With a jazz-inflected version of ‘I Wanna Be Like You’ in the background, Disney is ready to show us what it’s really like to be an orangutan. And they’re nothing like The Jungle Book‘s King Louie.
Narrated by Josh Gad, Disneynature’s Orangutan is an immersive look at the lives of some of nature’s most misunderstood animals. Set high into Southeast Asia’s rainforest canopy, we meet Indah, an adolescent orangutan who is learning how to navigate life while preparing to move away from her home and venture out on her own. But Indah’s move changes the family unit in a number of ways, causing her and her family to discover what the next chapter of life means for them all.
Directed by Mark Linfield and Vanessa Berlowitz, Orangutan continues Disneynature’s trend of bringing the natural world to life in unexpectedly wonderful ways. There’s simply something beautiful about this film. While all of Disneynature’s films are fun, this look at the orangutan world draws the viewer in with warmth and humour that feels like one of their better entries in some time.

Sitting high above the rainforest floor, Linfield and Berlowitz draw us into a world that few have had the opportunity to explore. Unlike creatures lower to the ground, it’s far more difficult to understand the creatures that live high amongst the trees. Even so, Orangutan manages to take us into the animal culture with stunning footage that helps us believe that we know what these beloved beasts are thinking.

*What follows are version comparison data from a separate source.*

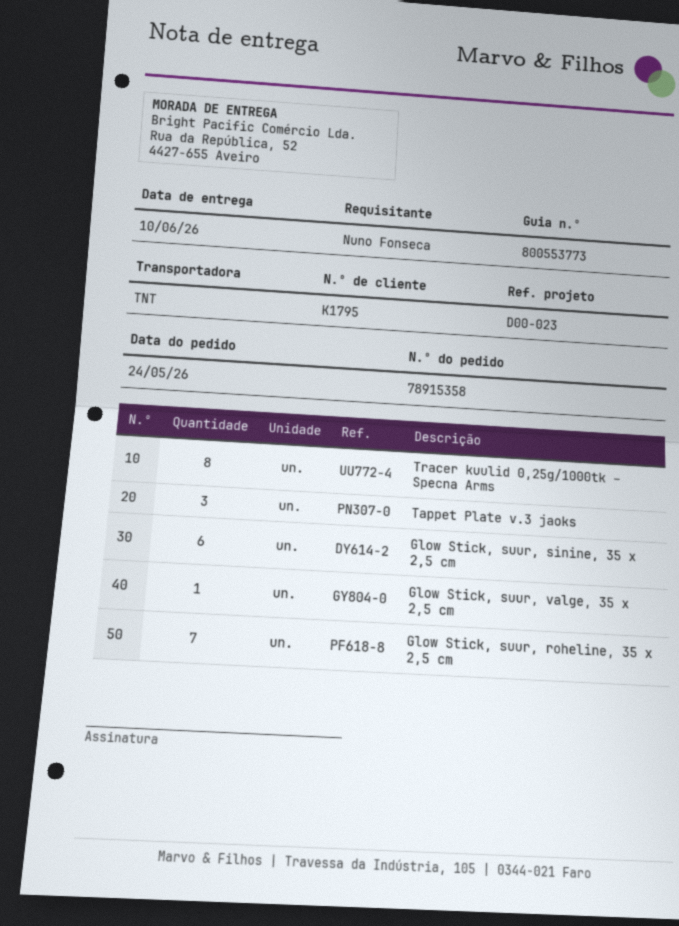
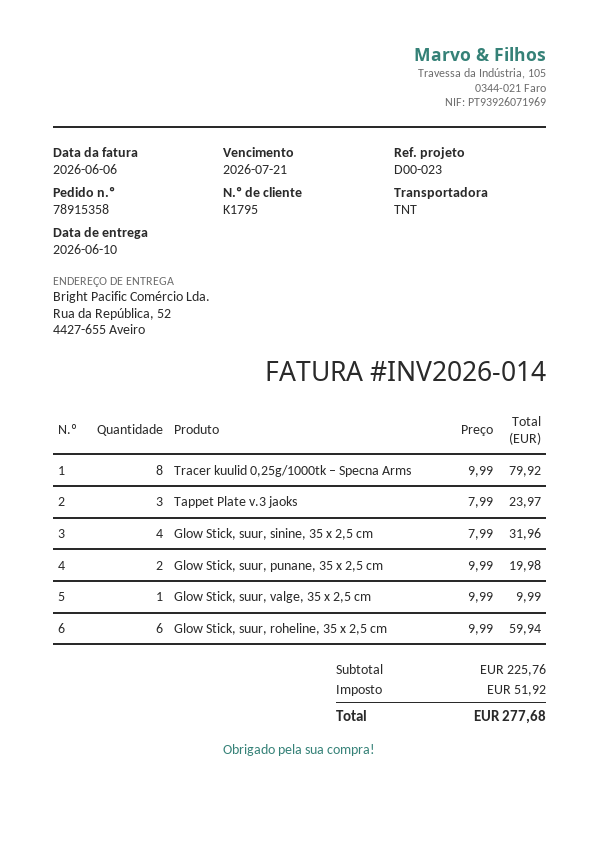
Glow Stick, suur, sinine, 35 x 2,5 cm: 6 -> 4
Glow Stick, suur, roheline, 35 x 2,5 cm: 7 -> 6
Glow Stick, suur, punane, 35 x 2,5 cm: none -> 2

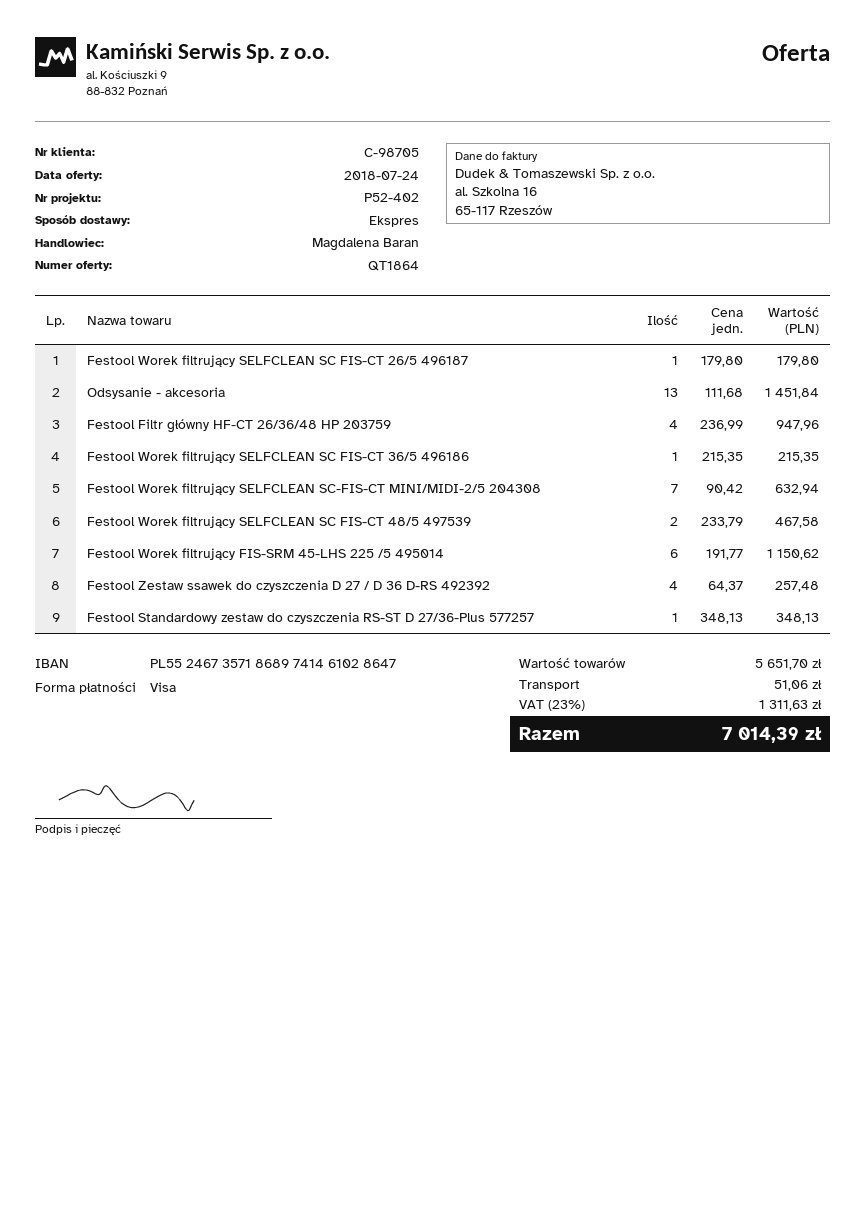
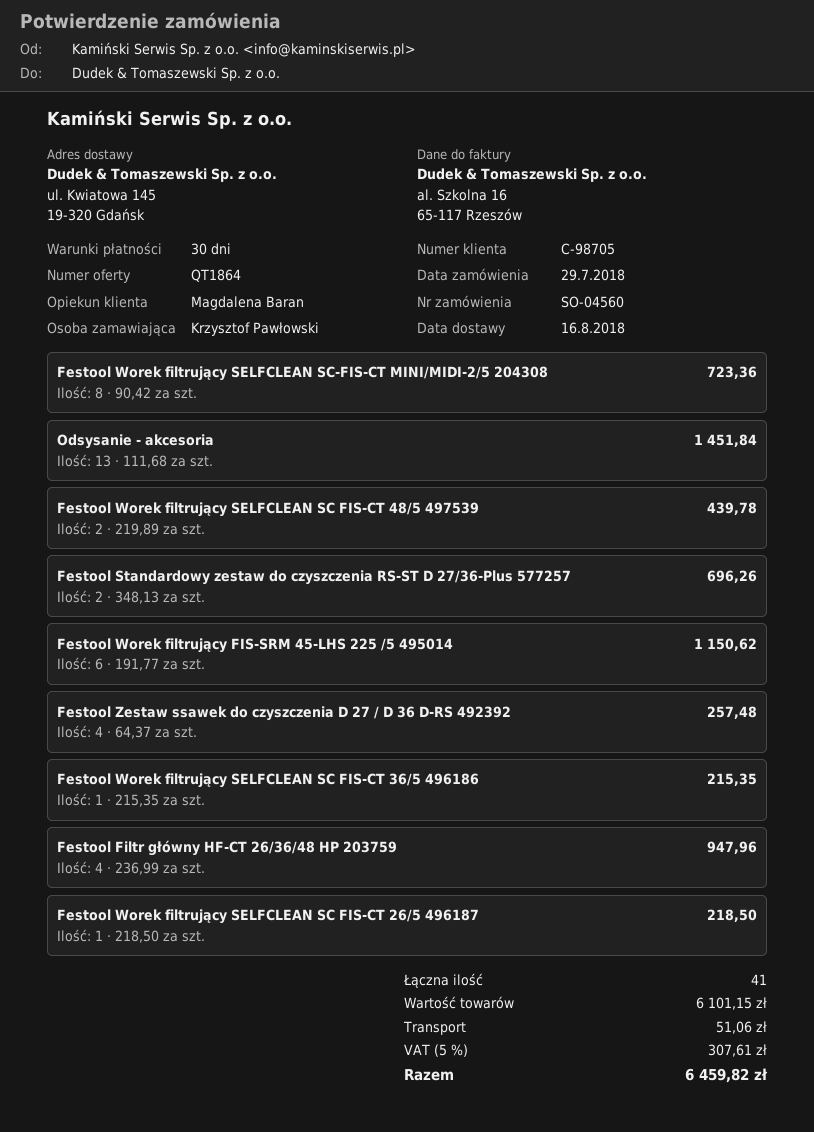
Festool Worek filtrujący SELFCLEAN SC FIS-CT 26/5 496187: 1 x 179.80 = 179.80 -> 1 x 218.50 = 218.50
Festool Worek filtrujący SELFCLEAN SC-FIS-CT MINI/MIDI-2/5 204308: 7 x 90.42 = 632.94 -> 8 x 90.42 = 723.36
Festool Worek filtrujący SELFCLEAN SC FIS-CT 48/5 497539: 2 x 233.79 = 467.58 -> 2 x 219.89 = 439.78
Festool Standardowy zestaw do czyszczenia RS-ST D 27/36-Plus 577257: 1 x 348.13 = 348.13 -> 2 x 348.13 = 696.26
subtotal: 5651.70 -> 6101.15
tax: 23% = 1311.63 -> 5% = 307.61
total: 7014.39 -> 6459.82

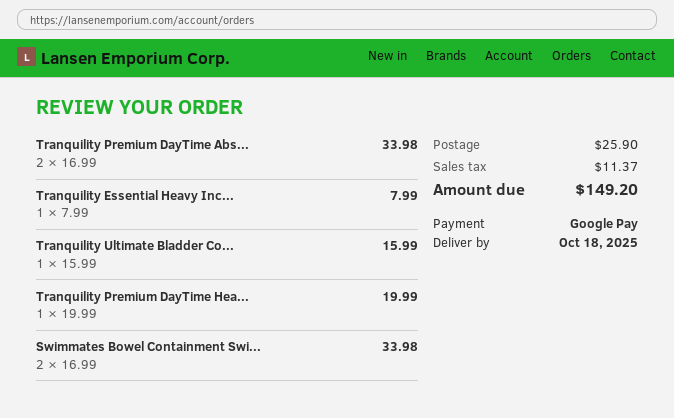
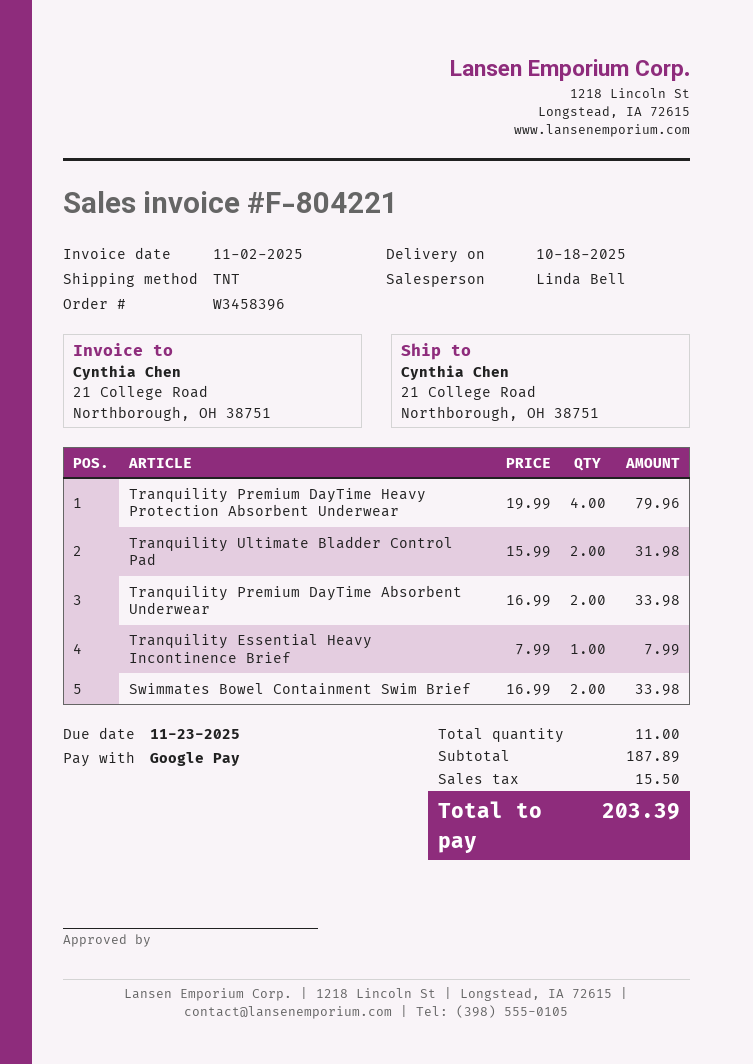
Tranquility Ultimate Bladder Co...: 1 x 15.99 = 15.99 -> 2 x 15.99 = 31.98
Tranquility Premium DayTime Hea...: 1 x 19.99 = 19.99 -> 4 x 19.99 = 79.96
shipping: 25.90 -> none
tax: 11.37 -> 15.50
total: 149.20 -> 203.39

And, admittedly, that’s part of the magic of the Disney brand. Led by Gad’s charming narration, we’re invited to see the orangutan world through the eyes of relationships instead of taking a more clinical approach. Despite taking place high above in the rainforest canopy, Orangutan presents this space as something familiar. By giving the creatures names like Indab and Bimo, these films help us to connect with their stories on a personal level. These aren’t just wild animals hanging from branches.
They’re friends and family with stories we recognize.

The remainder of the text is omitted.